**Records:**

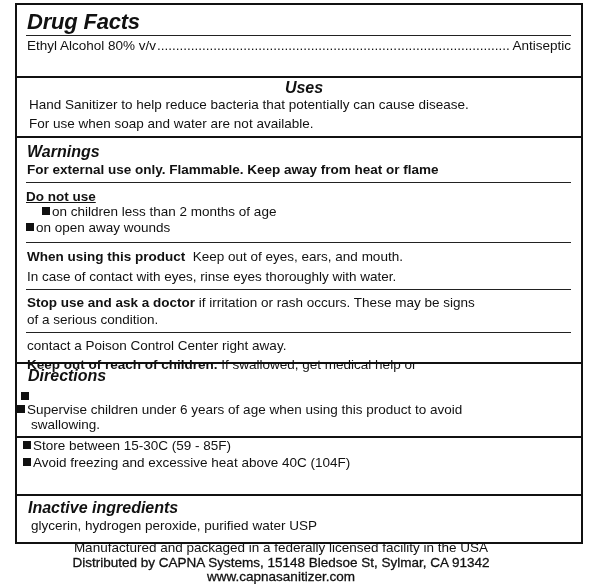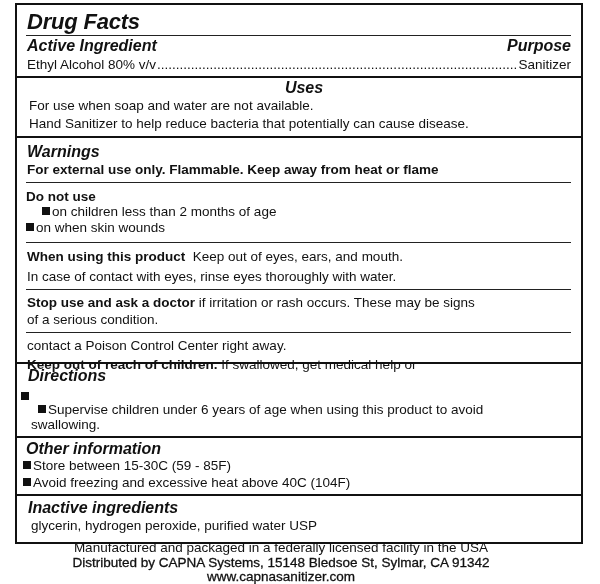--- a/index.html
+++ b/index.html
@@ -27,10 +27,6 @@
   <div class="sec" style="height:67px;">
     <div class="h1">Drug Facts</div>
     <div class="h1rule"></div>
-    <div class="row" style="margin-top:1px;">
-      <span class="h2">Active Ingredient</span>
-      <span class="h2">Purpose</span>
-    </div>
     <div class="row body" style="margin-top:1px; justify-content:flex-end;">
       <span>Ethyl Alcohol 80% v/v</span>
       <span class="dots">..........................................................................................................................................</span>

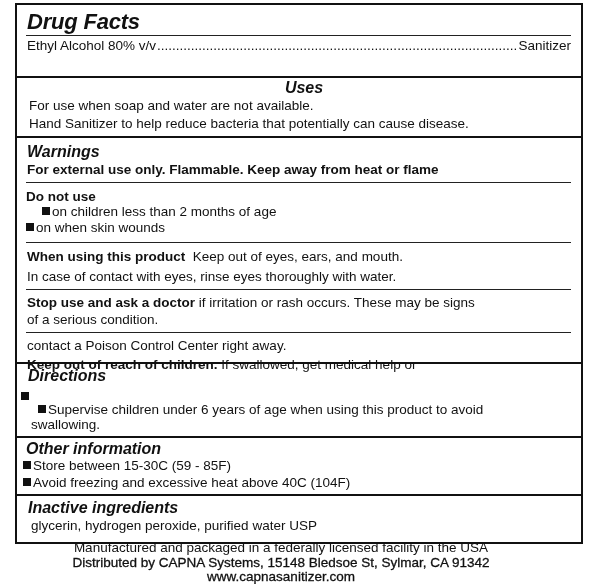--- a/index.html
+++ b/index.html
@@ -30,7 +30,7 @@
     <div class="row body" style="margin-top:1px; justify-content:flex-end;">
       <span>Ethyl Alcohol 80% v/v</span>
       <span class="dots">..........................................................................................................................................</span>
-      <span>Sanitizer</span>
+      <span>Antiseptic</span>
     </div>
   </div>
 

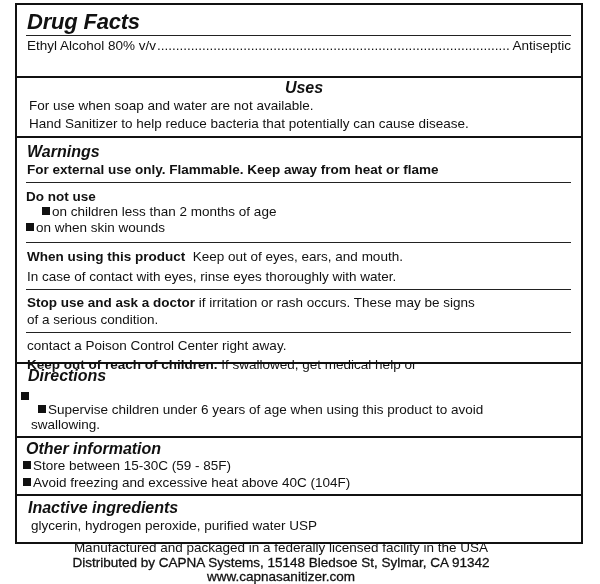--- a/index.html
+++ b/index.html
@@ -36,8 +36,8 @@
 
   <div class="sec thick" style="height:58px;">
     <div class="h2" style="margin:2px 0 0 10px; line-height:16px;text-align:center;">Uses</div>
+    <div class="body" style="margin-left:12px; line-height:18px;">Hand Sanitizer to help reduce bacteria that potentially can cause disease.</div>
     <div class="body" style="margin-left:12px; line-height:19px;">For use when soap and water are not available.</div>
-    <div class="body" style="margin-left:12px; line-height:18px;">Hand Sanitizer to help reduce bacteria that potentially can cause disease.</div>
   </div>
 
   <div class="sec thick" style="height:224px;">

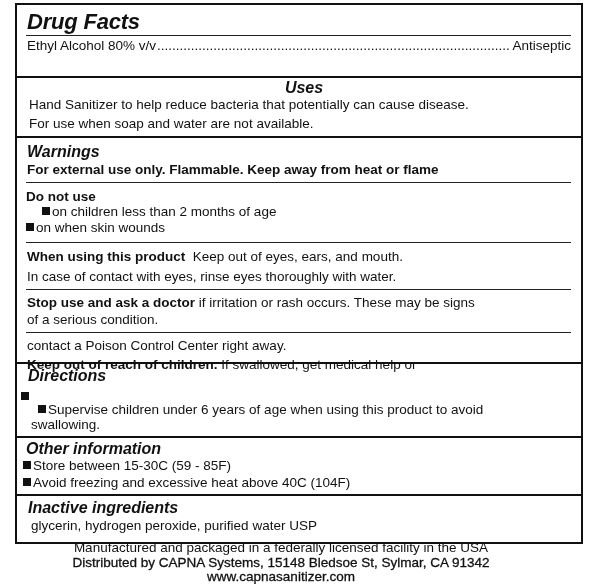--- a/index.html
+++ b/index.html
@@ -46,7 +46,7 @@
     <div class="thin" style="margin-top:3px;"></div>
 
     <div style="margin:6px 0 0 9px;">
-      <div class="body b" style="line-height:15px;">Do not use</div>
+      <div class="body b" style="line-height:15px;text-decoration:underline;">Do not use</div>
       <div class="bullet body" style="line-height:16px;padding-left:16px;">
         <span class="sq"></span>
         <span>on children less than 2 months of age</span>

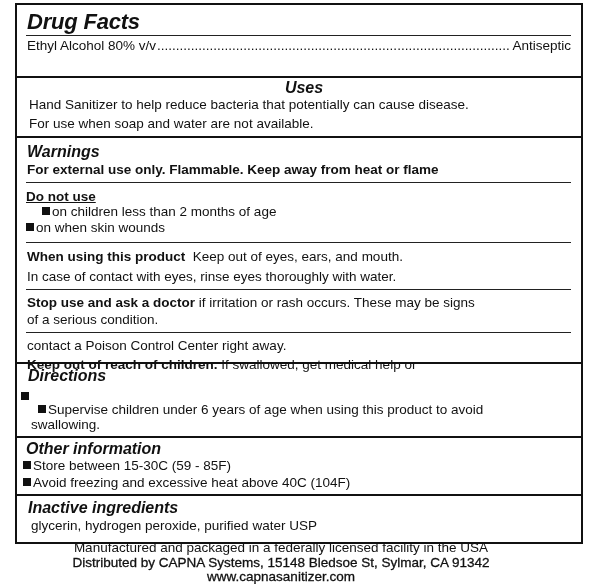--- a/index.html
+++ b/index.html
@@ -53,7 +53,7 @@
       </div>
       <div class="bullet body" style="line-height:16px;">
         <span class="sq"></span>
-        <span>on when skin wounds</span>
+        <span>on open away wounds</span>
       </div>
     </div>
     <div class="thin" style="margin-top:6px;"></div>

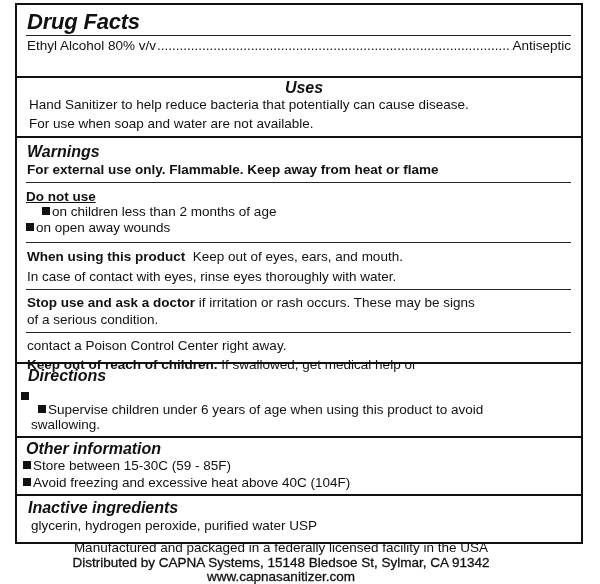--- a/index.html
+++ b/index.html
@@ -87,7 +87,7 @@
     <div class="bullet body" style="margin-left:4px; line-height:19px;">
       <span class="sq"></span>
     </div>
-    <div class="bullet body" style="margin-left:21px; line-height:17px;">
+    <div class="bullet body" style="margin-left:0; line-height:17px;">
       <span class="sq"></span>
       <span>Supervise children under 6 years of age when using this product to avoid</span>
     </div>

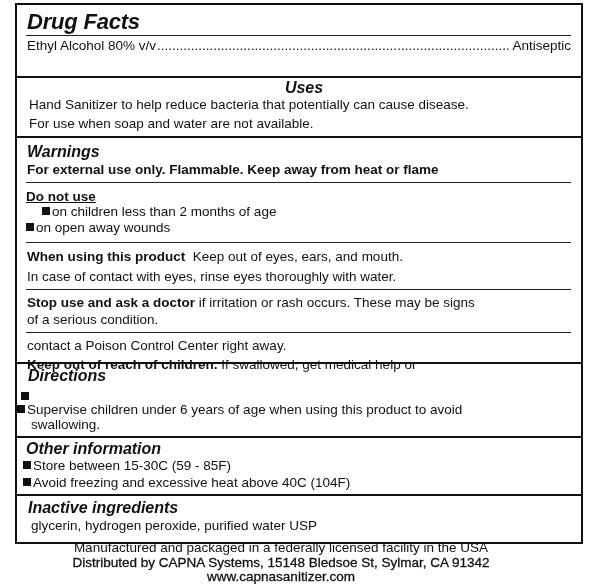--- a/index.html
+++ b/index.html
@@ -95,7 +95,6 @@
   </div>
 
   <div class="sec thick" style="height:56px;">
-    <div class="h2" style="margin:2px 0 0 9px; line-height:18px;">Other information</div>
     <div class="bullet body" style="margin-left:6px; line-height:15px;">
       <span class="sq"></span>
       <span>Store between 15-30C (59 - 85F)</span>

**Work to complete:** Going through the records above line by line, transcribe each one exactly and skip any pictures.

**Reply:**
--- a/index.html
+++ b/index.html
@@ -27,10 +27,6 @@
   <div class="sec" style="height:67px;">
     <div class="h1">Drug Facts</div>
     <div class="h1rule"></div>
-    <div class="row" style="margin-top:1px;">
-      <span class="h2">Active Ingredient</span>
-      <span class="h2">Purpose</span>
-    </div>
     <div class="row body" style="margin-top:1px; justify-content:flex-end;">
       <span>Ethyl Alcohol 80% v/v</span>
       <span class="dots">..........................................................................................................................................</span>

--- a/index.html
+++ b/index.html
@@ -30,7 +30,7 @@
     <div class="row body" style="margin-top:1px; justify-content:flex-end;">
       <span>Ethyl Alcohol 80% v/v</span>
       <span class="dots">..........................................................................................................................................</span>
-      <span>Sanitizer</span>
+      <span>Antiseptic</span>
     </div>
   </div>
 

--- a/index.html
+++ b/index.html
@@ -36,8 +36,8 @@
 
   <div class="sec thick" style="height:58px;">
     <div class="h2" style="margin:2px 0 0 10px; line-height:16px;text-align:center;">Uses</div>
+    <div class="body" style="margin-left:12px; line-height:18px;">Hand Sanitizer to help reduce bacteria that potentially can cause disease.</div>
     <div class="body" style="margin-left:12px; line-height:19px;">For use when soap and water are not available.</div>
-    <div class="body" style="margin-left:12px; line-height:18px;">Hand Sanitizer to help reduce bacteria that potentially can cause disease.</div>
   </div>
 
   <div class="sec thick" style="height:224px;">

--- a/index.html
+++ b/index.html
@@ -46,7 +46,7 @@
     <div class="thin" style="margin-top:3px;"></div>
 
     <div style="margin:6px 0 0 9px;">
-      <div class="body b" style="line-height:15px;">Do not use</div>
+      <div class="body b" style="line-height:15px;text-decoration:underline;">Do not use</div>
       <div class="bullet body" style="line-height:16px;padding-left:16px;">
         <span class="sq"></span>
         <span>on children less than 2 months of age</span>

--- a/index.html
+++ b/index.html
@@ -53,7 +53,7 @@
       </div>
       <div class="bullet body" style="line-height:16px;">
         <span class="sq"></span>
-        <span>on when skin wounds</span>
+        <span>on open away wounds</span>
       </div>
     </div>
     <div class="thin" style="margin-top:6px;"></div>

--- a/index.html
+++ b/index.html
@@ -87,7 +87,7 @@
     <div class="bullet body" style="margin-left:4px; line-height:19px;">
       <span class="sq"></span>
     </div>
-    <div class="bullet body" style="margin-left:21px; line-height:17px;">
+    <div class="bullet body" style="margin-left:0; line-height:17px;">
       <span class="sq"></span>
       <span>Supervise children under 6 years of age when using this product to avoid</span>
     </div>

--- a/index.html
+++ b/index.html
@@ -95,7 +95,6 @@
   </div>
 
   <div class="sec thick" style="height:56px;">
-    <div class="h2" style="margin:2px 0 0 9px; line-height:18px;">Other information</div>
     <div class="bullet body" style="margin-left:6px; line-height:15px;">
       <span class="sq"></span>
       <span>Store between 15-30C (59 - 85F)</span>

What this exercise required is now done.